Helen ließ sich nicht einschüchtern. Beim dritten Klingeln summte die Tür mit einem Mal auf. Vorsichtig drückte sich Helen durch das von Dornen überwachsene Portal. Helen hatte eine Vermutung, wo der Mann sich aufhielt. In dem Zimmer mit der Aussicht auf die Villa Vlinder. Sie schlich die Treppe hoch und trat in einen überraschend hohen Raum, dessen Wände mit wundervollen alten Tapeten verkleidet waren. Es roch nach Ölfarben, staubigen Teppichen und alten Möbeln. Der Eigentümer des Hauses war offenbar besessen davon, Menschen zu beobachten. Eine ganze Wand war mit schwarz-weißen Kunstwerken behängt, die an Bilder einer Überwachungskamera erinnerten. Selbst die Timecodes waren auf den Malereien verzeichnet. Wieder und wieder hatte er das Haus gegenüber und seine Besucher gemalt, offenbar seit Jahren. Gerührt glaubte sie, in einer vagen Figur ihren Vater zu erkennen. Er stand mit dem Rücken zum Hexenhaus vor der Villa Vlinder, deren Backsteingesicht damals noch hinter einem mächtigen Baum verborgen blieb.

»Die Eiche gibt es schon lange nicht mehr«, sagte eine Stimme in ihrem Rücken.

In der Tür stand ein Mann mit der Statur eines Lkw-Fahrers und dem Gesicht eines Intellektuellen. Er war sehr gepflegt, trug einen korrekten Anzug und ordentlich geschnittene Haare. Auf seinem Handrücken leuchteten die Kratzspuren einer Katze. Er verströmte eine einschüchternde Aura von Dominanz. Wortlos überreichte Helen ihm das Stück Käsekuchen. Wenn er sich über die Zuwendung freute, ließ er es sich nicht anmerken.

»Die Eiche wollte das Gesicht vor dem Wind verstecken. Aber der Wind hat es gefunden. Drei Tage hat es gedauert, bis die Eiche gewichen war. Drei ganze Tage hat sie gekämpft. Dann hat sie dem Haus das Oberstübchen eingeschlagen.«

Helen starrte auf das Obergeschoss, wo sämtliche Schlafzimmer lagen.
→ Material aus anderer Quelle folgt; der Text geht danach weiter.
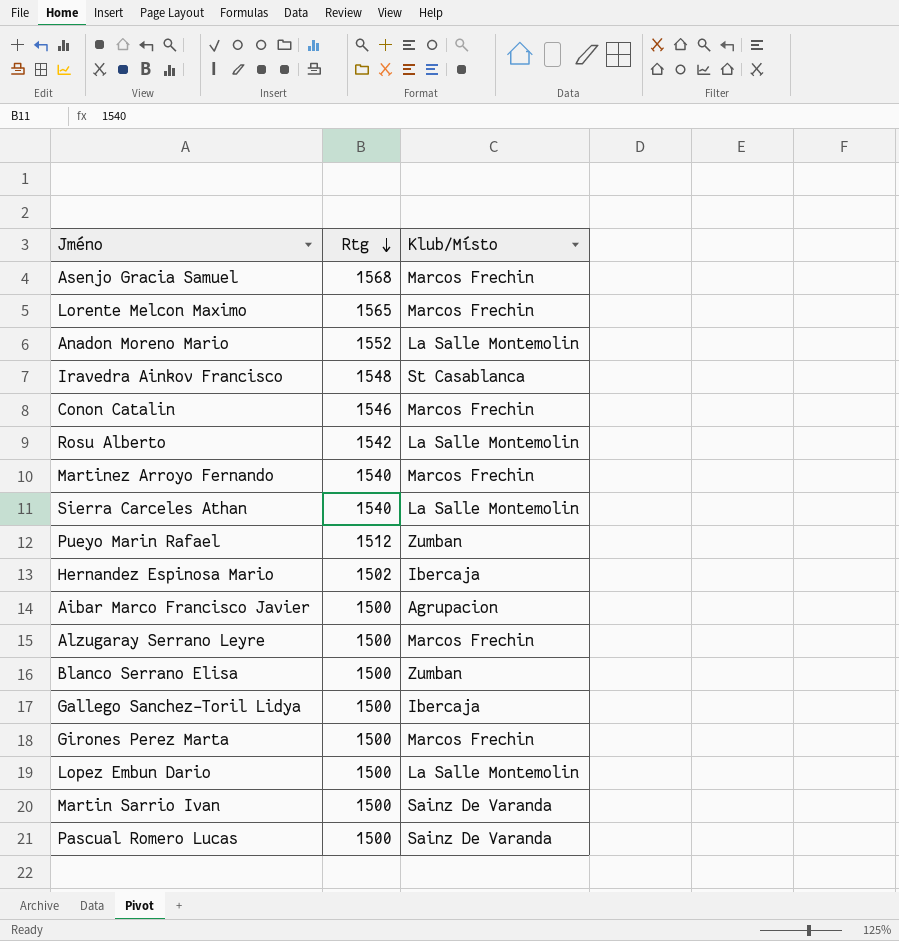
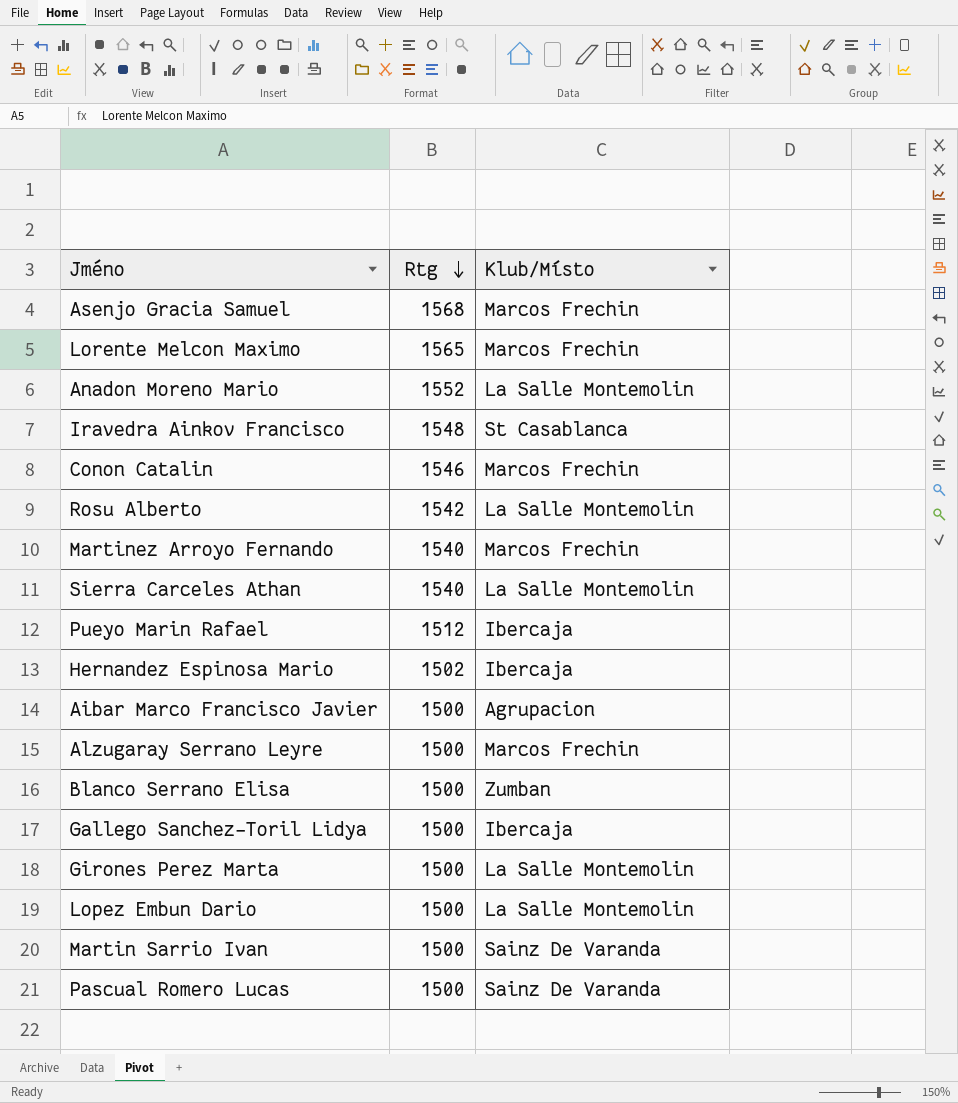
Pueyo Marin Rafael | Klub/Místo: Zumban -> Ibercaja
Girones Perez Marta | Klub/Místo: Marcos Frechin -> La Salle Montemolin

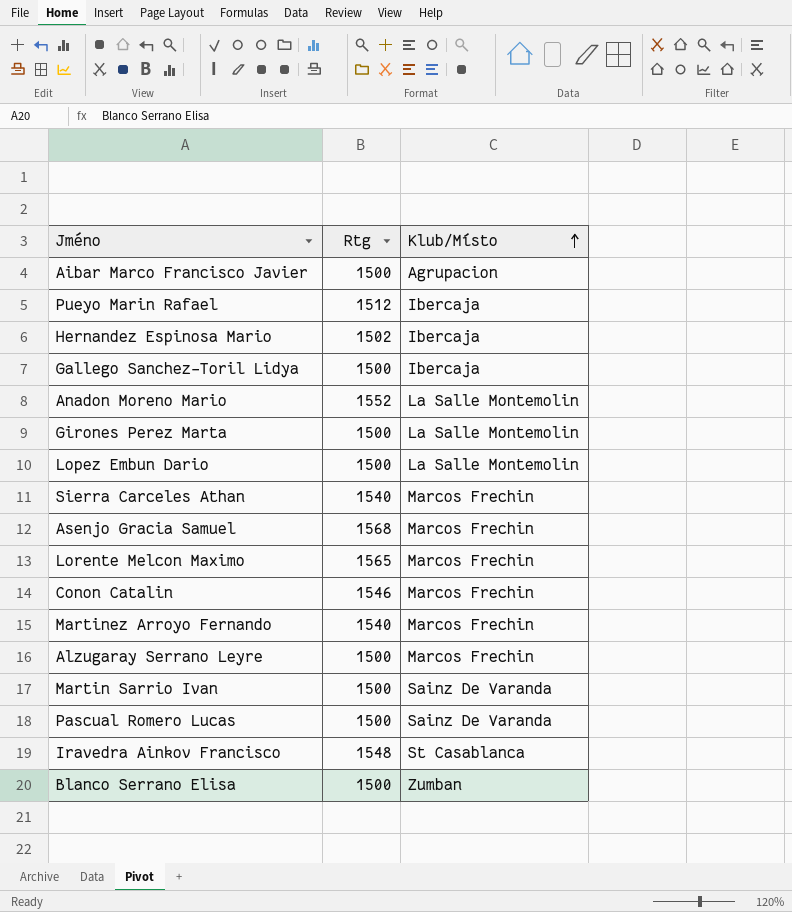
row order: Rtg descending -> Klub/Místo ascending
row Rosu Alberto: 1542 | La Salle Montemolin -> none
Sierra Carceles Athan | Klub/Místo: La Salle Montemolin -> Marcos Frechin

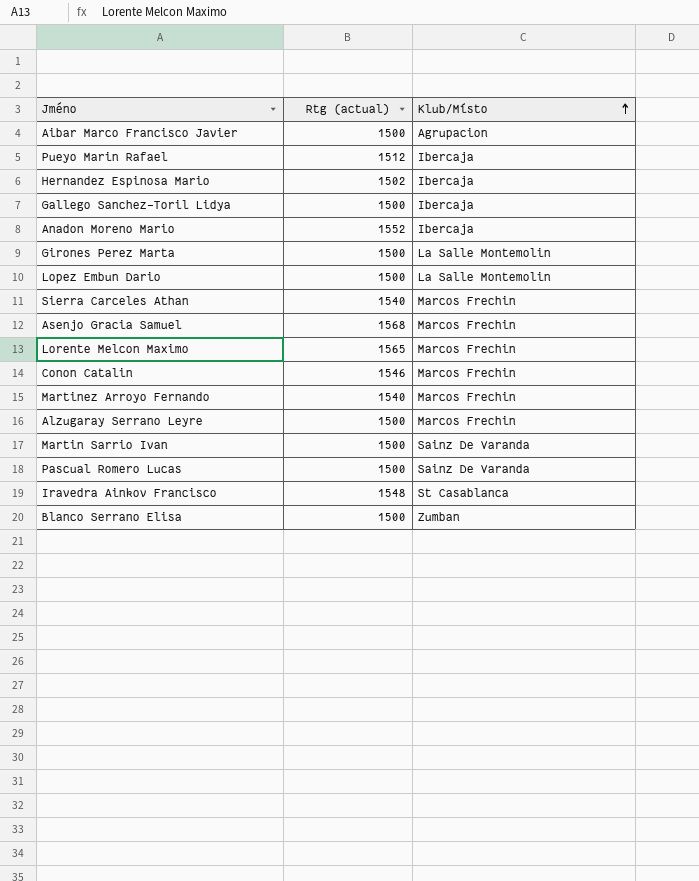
column name: Rtg -> Rtg (actual)
Anadon Moreno Mario | Klub/Místo: La Salle Montemolin -> Ibercaja

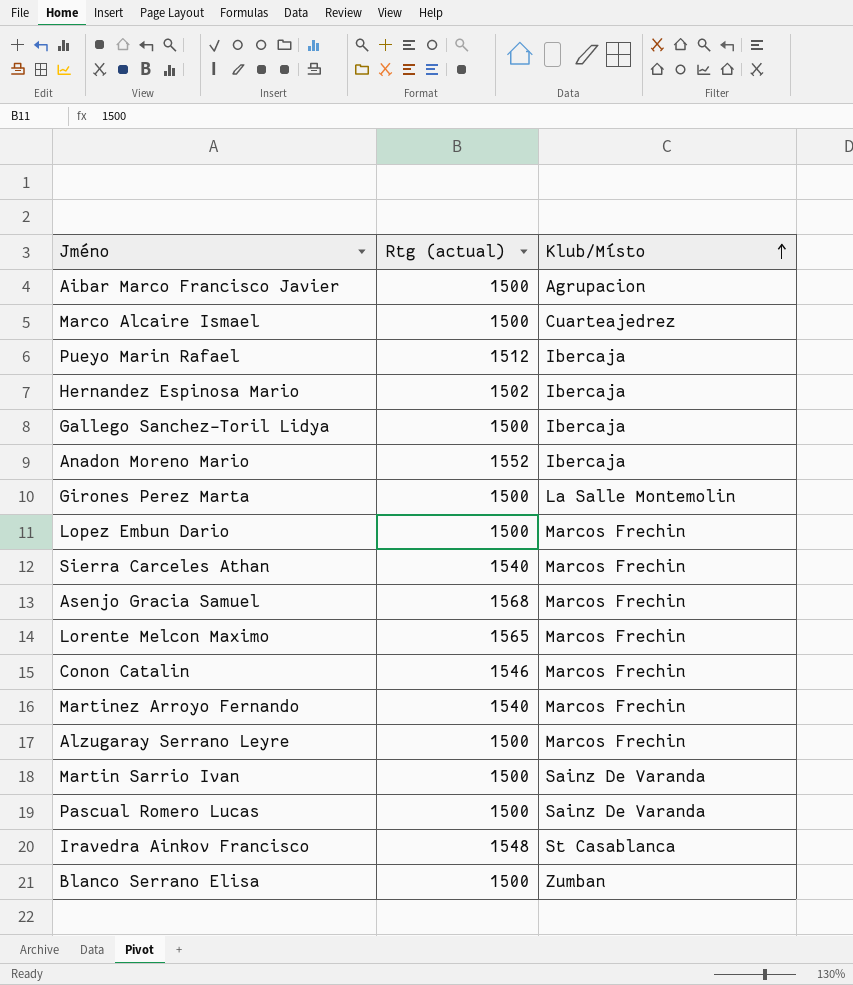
row Marco Alcaire Ismael: none -> 1500 | Cuarteajedrez
Lopez Embun Dario | Klub/Místo: La Salle Montemolin -> Marcos Frechin

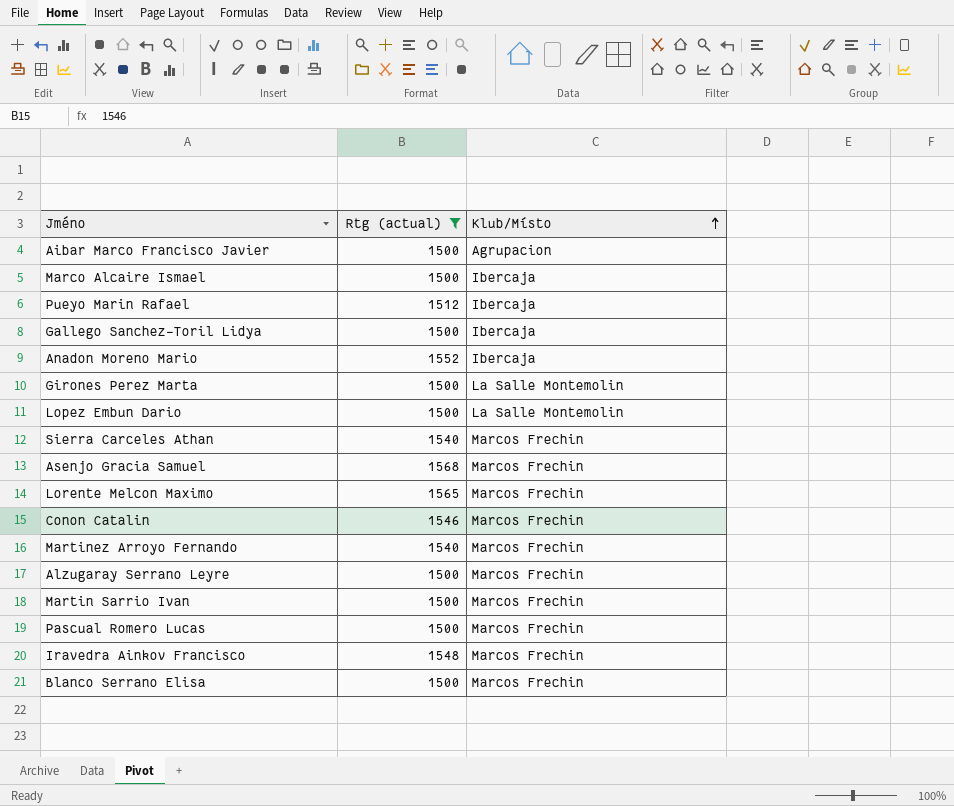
filter: none -> Rtg (actual) != 1502
Marco Alcaire Ismael | Klub/Místo: Cuarteajedrez -> Ibercaja
Lopez Embun Dario | Klub/Místo: Marcos Frechin -> La Salle Montemolin
Martin Sarrio Ivan | Klub/Místo: Sainz De Varanda -> Marcos Frechin
Pascual Romero Lucas | Klub/Místo: Sainz De Varanda -> Marcos Frechin
Iravedra Ainkov Francisco | Klub/Místo: St Casablanca -> Marcos Frechin
Blanco Serrano Elisa | Klub/Místo: Zumban -> Marcos Frechin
Sie beobachtete, wie Yella die Gardinen zuzog und das Licht löschte.

»Da war alles kaputt, platt«, sagte er und deutete auf die Stelle, wo Leo und Nick schliefen. Das waren damals ihre Schlafzimmer gewesen.

Er hatte sichtlich Vergnügen an seiner drastischen Erzählung über die Zerstörung des Hauses.

»Aber der Wind hat nicht gewonnen«, sagte er. »Der Geist ist immer noch da. Und ich auch.«

Er nahm den Kuchen, wandte sich an Helen und drehte sich mit einem kernigen »Auf Wiedersehen« um.

 

Zutiefst irritiert verließ Helen das Haus. Als sie noch einmal über ihre Schulter zurückblickte, glaubte sie, im oberen Stock Rudolfs glühende Augen zu erkennen. Da hatten sich zwei Katastrophenliebhaber gefunden.